Guards 'Essential' to School Safety at Pennsylvania School

Feb. 22, 2006
Guard proved worth in caring for student shot during gunfight

When bullets started flying and panicked students ran to safety inside Westinghouse High School yesterday, unarmed security guard Ty Harrell rushed outside.

Mr. Harrell found a 16-year-old student shot in the leg and buttocks, lifted him by the shoulders and dragged him into the Homewood school.

"He certainly earned his money today," Pittsburgh Public Schools Police Chief Robert Fadzen said of Mr. Harrell, about two months on the job.

It was the third gun-related incident in five weeks for Chief Fadzen's 100 guards and officers, who face the same dangers as city police officers, without the weapons, attention or pay.

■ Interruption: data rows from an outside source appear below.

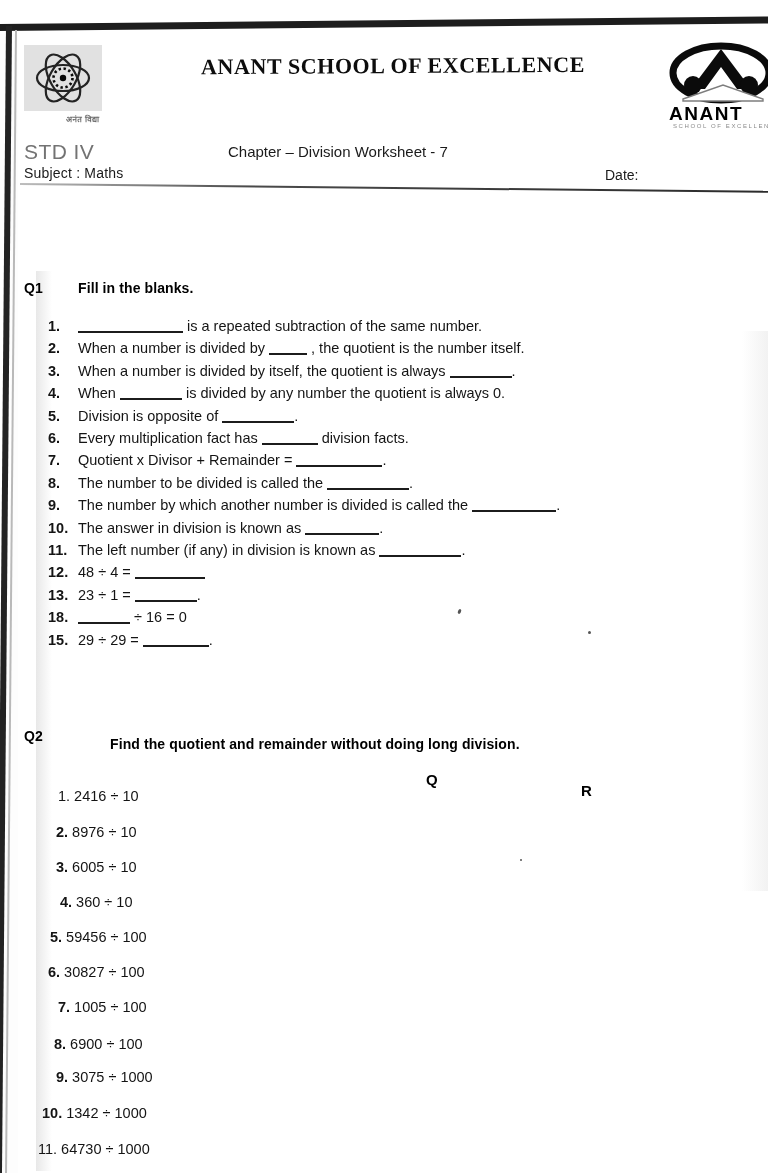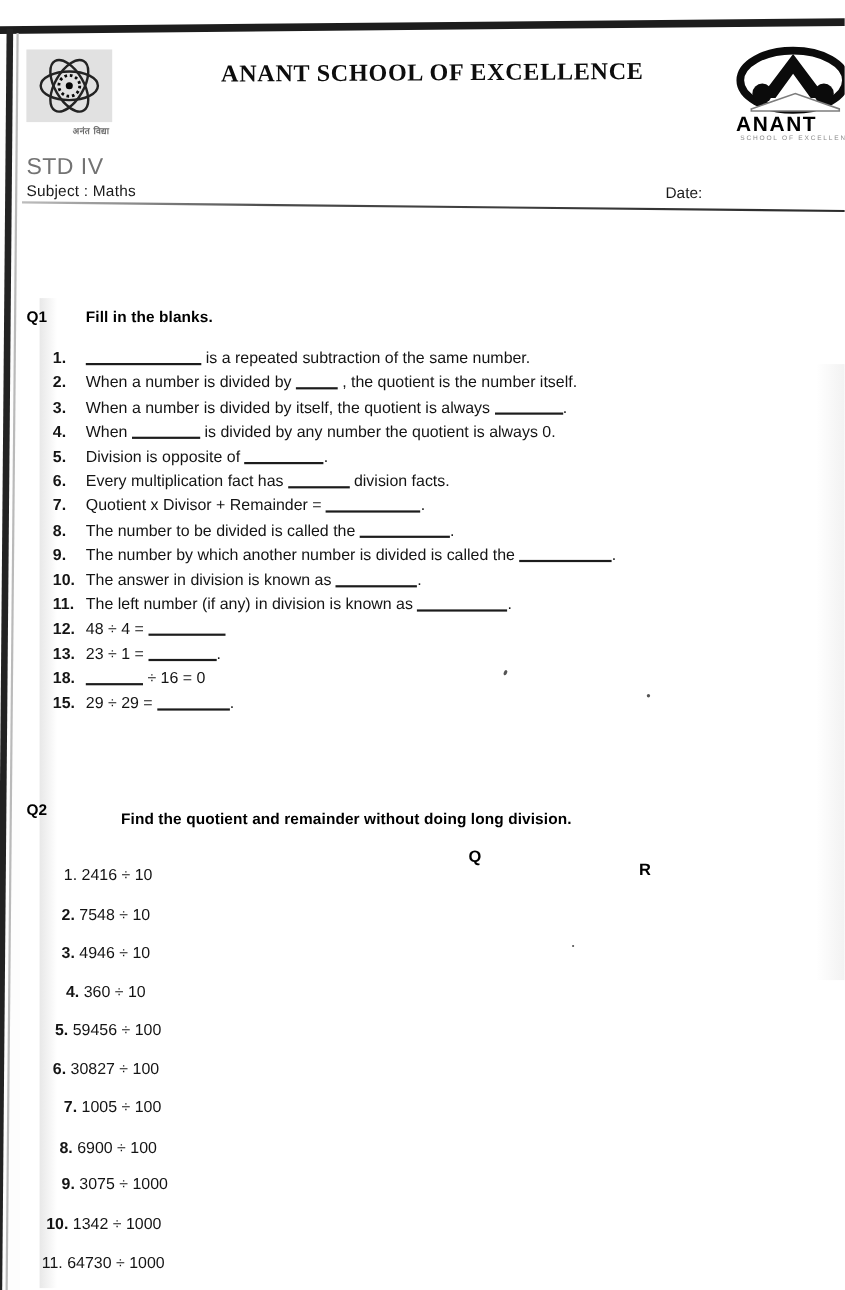--- a/index.html
+++ b/index.html
@@ -179,20 +179,21 @@
           <circle cx="86" cy="44" r="9" fill="#0b0b0b"></circle>
           <path d="M20 58 L60 44 L100 58 L100 60 L20 60 Z" fill="#ffffff" stroke="#7d7d7d" stroke-width="1.4"></path>
         </svg>
         <div class="logo-right-word">ANANT</div>
         <div class="logo-right-sub">SCHOOL OF EXCELLENCE</div>
       </div>
     </div>
 
     <div class="std">STD  IV</div>
     <div class="subject">Subject : Maths</div>
+    <div class="chapter">Chapter – Division Worksheet - 7</div>
     <div class="date">Date:</div>
     <div class="rule"></div>
 
 
     <div class="q-head" style="left:6px;top:249px;">Q1</div>
     <div class="q-title" style="left:60px;top:249px;">Fill in the blanks.</div>
 
     <div class="fib" id="q1-list" style="top:284px;padding-left:30px;">
         <div class="fib-item"><span class="num">1.</span><span class="ul" style="width: 105px;"></span><span> is a repeated subtraction of the same number.</span></div>
         <div class="fib-item"><span class="num">2.</span><span>When a number is divided by </span><span class="ul" style="width: 38px;"></span><span> , the quotient is the number itself.</span></div>
@@ -212,22 +213,22 @@
       </div>
 
     <div class="q-head" style="left:6px;top:697px;">Q2</div>
     <div class="q-title" style="left:92px;top:705px;">Find the quotient and remainder without doing long division.</div>
 
     <div class="qr-head" style="left:408px;top:740px;">Q</div>
     <div class="qr-head" style="left:563px;top:751px;">R</div>
 
     <div id="q2-list">
         <div class="div-item" style="top: 757px; left: 40px;"><span class="idx plain">1.</span><span> 2416</span><span> ÷</span><span>  10</span></div>
-        <div class="div-item" style="top: 793px; left: 38px;"><span class="idx">2.</span><span> 7548</span><span> ÷</span><span>  10</span></div>
-        <div class="div-item" style="top: 828px; left: 38px;"><span class="idx">3.</span><span> 4946</span><span> ÷</span><span>  10</span></div>
+        <div class="div-item" style="top: 793px; left: 38px;"><span class="idx">2.</span><span> 8976</span><span> ÷</span><span>  10</span></div>
+        <div class="div-item" style="top: 828px; left: 38px;"><span class="idx">3.</span><span> 6005</span><span> ÷</span><span>  10</span></div>
         <div class="div-item" style="top: 863px; left: 42px;"><span class="idx">4.</span><span> 360</span><span> ÷</span><span>  10</span></div>
         <div class="div-item" style="top: 898px; left: 32px;"><span class="idx">5.</span><span> 59456</span><span> ÷</span><span>  100</span></div>
         <div class="div-item" style="top: 933px; left: 30px;"><span class="idx">6.</span><span> 30827</span><span> ÷</span><span>  100</span></div>
         <div class="div-item" style="top: 968px; left: 40px;"><span class="idx">7.</span><span> 1005</span><span> ÷</span><span>  100</span></div>
         <div class="div-item" style="top: 990px; left: 36px; margin-top: 15px;"><span class="idx">8.</span><span> 6900</span><span> ÷</span><span>  100</span></div>
         <div class="div-item" style="top: 1038px; left: 38px;"><span class="idx">9.</span><span> 3075</span><span> ÷</span><span>  1000</span></div>
         <div class="div-item" style="top: 1074px; left: 24px;"><span class="idx">10.</span><span> 1342</span><span> ÷</span><span>  1000</span></div>
         <div class="div-item" style="top: 1110px; left: 20px;"><span class="idx plain">11.</span><span> 64730</span><span> ÷</span><span>  1000</span></div>
       </div>
 

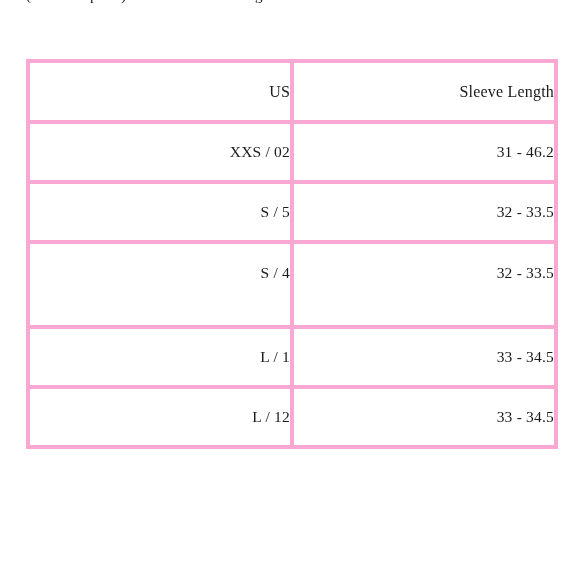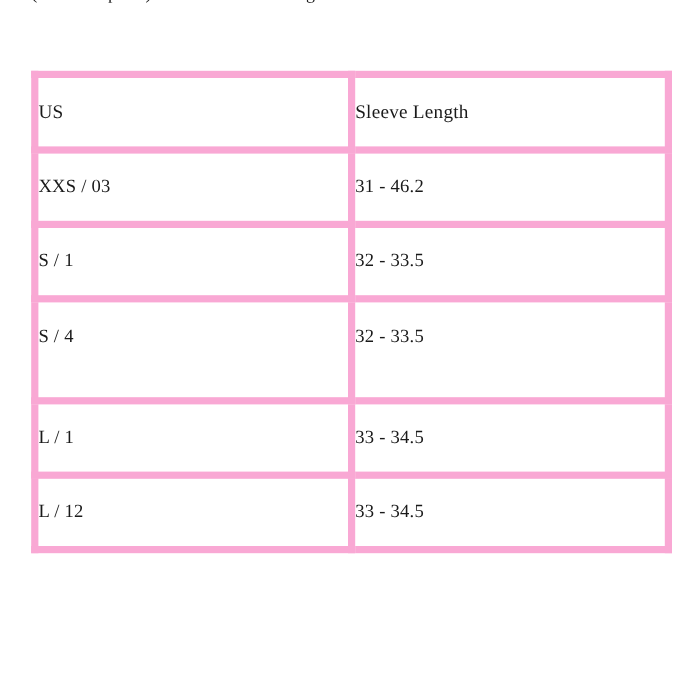--- a/index.html
+++ b/index.html
@@ -66,22 +66,22 @@
     width: 528px;
     table-layout: fixed;
     background: #ffffff;
   }
 
   table.size-chart col.col-us    { width: 264px; }
   table.size-chart col.col-value { width: 264px; }
 
   table.size-chart th,
   table.size-chart td {
-    border: 6px solid #f9a8d4;
-    text-align: left;
+    border: 4px solid #f9a8d4;
+    text-align: right;
     font-weight: normal;
     font-size: 15.5px;
     color: #1a1a1a;
     letter-spacing: 0.2px;
     padding: 0;
     background: #ffffff;
   }
 
   table.size-chart thead th {
     height: 57px;
@@ -121,25 +121,25 @@
         <col class="col-value">
       </colgroup>
       <thead>
         <tr>
           <th>US</th>
           <th>Sleeve Length</th>
         </tr>
       </thead>
       <tbody id="chart-body">
       <tr>
-            <td>XXS / 03</td>
+            <td>XXS / 02</td>
             <td>31 - 46.2</td>
           </tr>
           <tr>
-            <td>S / 1</td>
+            <td>S / 5</td>
             <td>32 - 33.5</td>
           </tr>
           <tr class="tall">
             <td>S / 4</td>
             <td>32 - 33.5</td>
           </tr>
           <tr>
             <td>L / 1</td>
             <td>33 - 34.5</td>
           </tr>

On the morning of Feb. 11, a guard monitoring security cameras observed two students from another school slip into Perry Traditional Academy. Within 64 seconds -- an impressive response time, Chief Fadzen said -- the guard had confronted the students and confiscated a handgun from one of them.

On Jan. 11, school police officers sent to arrest a Carrick High School student on indecent assault charges found a gun in his back pocket while tussling with him outside the cafeteria.

In both cases, Chief Fadzen said, his officers' quick action narrowly averted tragedy.

"They do a thankless job ... They're very under-appreciated, I feel," Chief Fadzen said.

Chief Fadzen yesterday called for the district to create a 100-hour certification program for school guards, saying his guards don't receive enough training now. He said the state has no training standards for guards.

Also, school board member Randall Taylor, whose district takes in Homewood, said he's willing to renew discussion of arming at least some of Chief Fadzen's force. In the past, he said, the idea has had virtually no support among board members.

Nationwide, arming of school police officers is common, while arming of security guards is not, said Richard M. Harvell, executive director of the National Association of School Safety and Law-Enforcement Officers.

Chief Fadzen described schools as oases for students in troubled neighborhoods, saying more problems occur outside than within. Mr. Harvell agreed, noting weekend street fights can flare up again when rival factions see each other in school Monday morning.

Chief Fadzen has about 70 guards and 30 police officers to cover 86 schools. They make between $33,564 and $42,432 a year, less than the average city police officer's base salary of $52,142.

Often the first line of defense at schools, guards operate metal detectors, patrol the halls and monitor security cameras. The police officers are assigned to zones and move among buildings in marked patrol cars.

School police officers have arrest powers and carry handcuffs and collapsible batons; guards have no arrest powers and carry nothing. Police officers are graduates of the city or county police academy; guards are trained on the job, and receive an additional 16 hours of training a year, Chief Fadzen said.

Chief Fadzen said Mr. Harrell was operating a metal detector yesterday morning when shots rang out just outside the door.

He was at the wounded student's side within seconds of the shooting, captured by the school's exterior cameras.

The school district declined to make Mr. Harrell available for an interview yesterday.

His mother, Dennise Harrell, has been a school guard for about 30 years. Chief Fadzen said Ms. Harrell, while working at South High School two years ago, single-handedly detained two teenagers wanted for killing a counselor at a Mercer County reform school.

At a city-school district forum on school safety on Thursday, Chief Fadzen and school Superintendent Mark Roosevelt said school safety is a continuous and elusive goal.

Mr. Roosevelt and Mayor Bob O'Connor used the forum to announce a "safety-zone partnership," saying they intended to create safe havens within a 1,000-foot radius of schools. They said the stepped-up law enforcement would target threats of every kind, from drugs to abandoned buildings and vehicles.

All are problems in Homewood. Mr. Roosevelt and Mr. O'Connor visited Westinghouse after yesterday's shooting and attended a girls' basketball game -- Westinghouse versus Carrick -- there last night.

Police presence was doubled at last night's playoff game. Police cars patrolled the premises along with members of the Pittsburgh Street Response Unit.

"This isn't just a Westinghouse problem," said Mr. O' Connor. "This is societal problem. Why do kids have guns? And who is selling them to kids?"

"This isn't just my job," said Chief Fadzen. "This isn't just the superintendent's job and it isn't just Bob's job -- this is everybody's job."

The security guards and officers are represented by Pittsburgh Federation of Teachers. They make an effort to get to know students and gauge the emotional temperature of their building each day, said Chief Fadzen and Sherman Shrager, the union's vice president for middle schools and liaison to the district's human resources office.

Chief Fadzen said the district in recent years has increased its investment in other safety tools, such as new metal detectors.